Billionaire Elon Musk’s signature car company, Tesla, recently made headlines when an increase in their stock price gave them the title of most-valuable car company in the USA, ahead of giants GM and Ford. This news came as a surprise to many, and rightfully so. Tesla should be nowhere close to as valuable as GM, but optimism from investors has driven up the stock price.
John Maynard Keynes warned economists about the “animal spirits,” or emotionally-driven decisions, present in the market. His animal spirits explain why investors may keep investing in the stock market even when they know that they shouldn’t. The bull and bear markets of Wall Street were not named after these animal spirits, although the coincidence is perhaps too ironic to ignore.
Right now, Tesla is benefiting from a bullish attitude concerning their prospects. Many people are excited over the upcoming release of the Model E, a car which Tesla claims will sell for as low as $35,000. Optimistic investors view this as a potential Tesla for the masses.
Skeptical onlookers aren’t so sure that they can pull it off, however. Stanphyl Capital recently considered the build costs of the Model E, and were left scratching their heads as to how they could place the price so low. They estimate that if Tesla does sell the Model E at $35,000, they will lose $13,000 per car.
Tesla certainly can’t afford to create more losses for themselves. Although they have gained revenue over each of the past 5 years, they have also never posted a profit. It is completely possible that they will work their way out of the red, but to say that they are already as valuable as GM is certainly a stretch of the imagination.
Tesla’s stock value is inflated over the prospects of potential profits, while GM consistently performs well. They too have gained increasing revenue in 4 of the past 5 years, but they are also showing large increases in profits over that same period.
GM has a proven production method which allows them to produce cars efficiently and sell them at a profit. The future of Tesla requires the production of gigafactories, the construction of which will ensure that they continue to post net losses for the foreseeable future.
Tesla has chosen a model of car that will face substantial challenges in penetrating rural and business markets. One of the advantages of buying a gas-powered car is the ease with which one can drive it across the vast expanses of America. When one decides to go on a road trip in a gas-powered car, they generally don’t have to worry about taking long stops before arriving at their destination.

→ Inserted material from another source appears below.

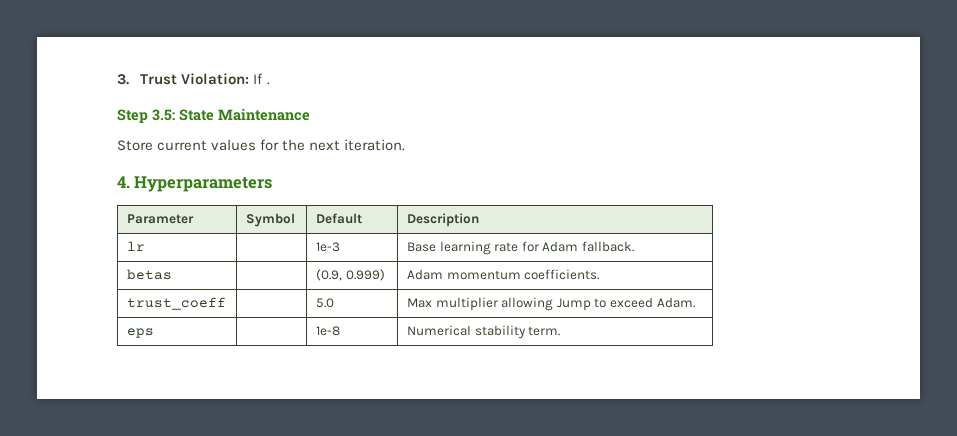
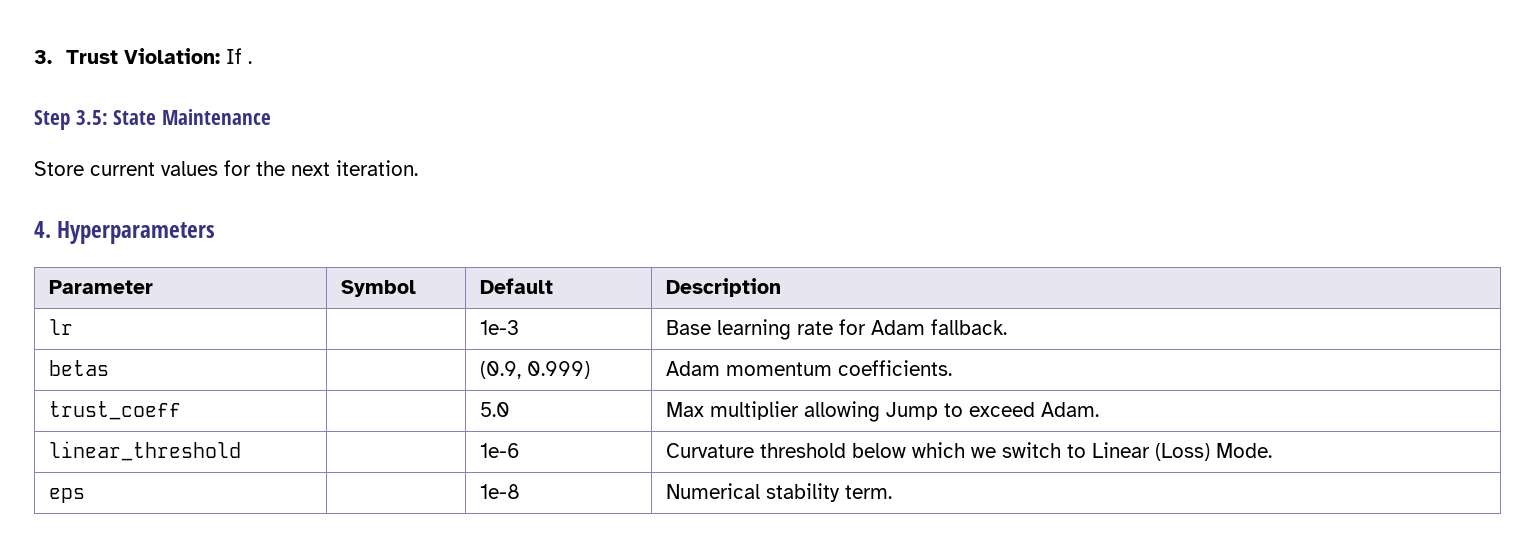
+ linear_threshold | | 1e-6 | Curvature threshold below which we switch to Linear (Loss) Mode.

But Tesla’s cars present troubles when traveling cross-country. To fully charge a Tesla at one of their state-of-the-art supercharging stations can take up to 75 minutes. Filling up a gas tank takes a fraction of that time. This fact alone might cause someone with a significant commute or who has to travel for work to pass on a Tesla. Teslas are mainly feasible within a city driving situation. Although the majority of the population lives in cities now, there is still a large portion which would not realistically be able to use a Tesla due to work or family constraints.
There is plenty of hope for Tesla. In fact, there’s really nothing to be afraid of (outside of a potential overvaluation) for customers and investors. While Tesla is currently posting losses, they’re largely due to the amount of R&D going into Tesla’s overall business. If Tesla were to stop research and focus solely on producing cars, the company would most likely be profitable.
That being said, there are significant problems with their high valuation. Teslas are luxury cars produced for a niche market; GM produces cars for the masses. Tesla still has yet to turn an actual profit, whereas GM is a proven powerhouse that could still learn and grow.
I have full faith in Tesla and Elon Musk. Musk is a proven leader with a fantastic vision for the future of automobiles and electric energy. If they can manage to implement a full supercharger system across the nation, as well as complete enough gigafactories to keep production costs down, they will be on their way. But to say that they are already as valuable as giants like GM and Ford is putting the cart before the horse.